# Do my burrs need replacing?



## Inglorious Alf (Jul 2, 2017)

Hi,

I've had a Mahlkonig Vario for 3 years grinding about 80g of coffee a day. Recently I couldn't seem to get the grind fine enough and my shots were running faster and faster with both settings on finest.

I calibrated the burrs again which helped for a few days, but with a new batch of beans I started getting noises like the burrs were touching, so I loosened them but started getting fast shots again (Rocket Evo, great shots for months, nothing changed there).

My next guess is the burrs need replacing and, reading around, it sounds like the smaller burrs like mine can need replacing every two years. I've had a look, done the finger nail test etc. but wanted to see if anyone else could tell me definitively before I order new ones (or upgrade to a Fausto!).

Thanks!


----------



## DavecUK (Aug 6, 2013)

Well 75kg doesn't sound like that much coffee for those much vaunted super hard super great ceramic burrs and your burrs still look as bad (or good depending on your point of view) as they ever did. The fingernail test is an internet thing...but not really valid. You have a nice machine, best pair it with a decent grinder.

*
Best thing to do is a simple 1 step repair.*

1. Remove the burrs and the grinder....simply use the ebay tool for this.

Forget any grinder with the name Rocket on it, unless you specifically like paying more for the name Rocket....Either look for a used Mazzer SJ or Zenith (65E or 75E) on here, because they should last for ever. get a new Eureka, (Mazzer are overpriced new). If you can wait and want a small sized grinder with a set of excellent 63mm Kony conical burrs in it (which have a very large grinding area compared to flats of the same size), then buy a Niche Zero, or perhaps one of the used Ceado E37S grinders inhabiting the forum.

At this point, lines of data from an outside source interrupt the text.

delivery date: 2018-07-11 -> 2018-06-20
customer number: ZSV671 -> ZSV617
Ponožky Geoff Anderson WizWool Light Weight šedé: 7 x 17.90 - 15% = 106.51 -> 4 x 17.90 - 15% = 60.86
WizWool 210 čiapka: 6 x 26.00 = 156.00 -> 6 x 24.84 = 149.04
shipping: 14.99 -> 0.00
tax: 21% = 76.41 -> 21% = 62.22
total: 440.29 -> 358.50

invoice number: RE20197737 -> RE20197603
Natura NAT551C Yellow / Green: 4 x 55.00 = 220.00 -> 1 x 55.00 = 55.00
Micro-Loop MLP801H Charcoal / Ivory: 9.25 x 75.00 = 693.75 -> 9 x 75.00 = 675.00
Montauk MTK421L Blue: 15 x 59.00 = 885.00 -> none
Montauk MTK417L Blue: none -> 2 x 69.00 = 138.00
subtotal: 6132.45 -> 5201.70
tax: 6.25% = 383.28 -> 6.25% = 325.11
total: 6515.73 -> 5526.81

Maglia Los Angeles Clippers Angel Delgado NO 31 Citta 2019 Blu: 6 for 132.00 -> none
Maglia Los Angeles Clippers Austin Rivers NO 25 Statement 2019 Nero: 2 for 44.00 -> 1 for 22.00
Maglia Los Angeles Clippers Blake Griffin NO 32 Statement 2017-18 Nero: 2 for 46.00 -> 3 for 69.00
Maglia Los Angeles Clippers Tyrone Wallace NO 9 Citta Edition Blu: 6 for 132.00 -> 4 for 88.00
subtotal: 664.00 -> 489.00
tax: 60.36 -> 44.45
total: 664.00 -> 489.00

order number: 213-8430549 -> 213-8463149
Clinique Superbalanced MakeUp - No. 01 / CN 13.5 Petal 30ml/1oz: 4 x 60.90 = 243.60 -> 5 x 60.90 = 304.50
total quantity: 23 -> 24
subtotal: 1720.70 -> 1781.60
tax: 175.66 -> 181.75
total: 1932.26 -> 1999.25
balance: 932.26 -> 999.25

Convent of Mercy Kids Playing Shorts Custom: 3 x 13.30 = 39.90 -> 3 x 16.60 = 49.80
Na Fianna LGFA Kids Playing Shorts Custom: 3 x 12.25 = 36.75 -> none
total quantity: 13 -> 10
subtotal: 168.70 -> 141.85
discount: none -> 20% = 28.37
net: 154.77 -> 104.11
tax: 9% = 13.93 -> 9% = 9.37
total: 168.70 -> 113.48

I managed to mention almost everything except Rocket grinders....


----------



## Inglorious Alf (Jul 2, 2017)

Thanks Dave, appreciate the feedback. Just going to dig out your Niche review and have a good read...


----------



## Inglorious Alf (Jul 2, 2017)

Enjoyed reading your review of the Niche Dave, very informative. It really does sound too good to be true! I think you've sold me though, will order one when they're released. Any word on a chrome finish?!


----------



## DavecUK (Aug 6, 2013)

Inglorious Alf said:


> Enjoyed reading your review of the Niche Dave, very informative. It really does sound too good to be true! I think you've sold me though, will order one when they're released. Any word on a chrome finish?!


I've never seen a chrome one....best get either black or white.


----------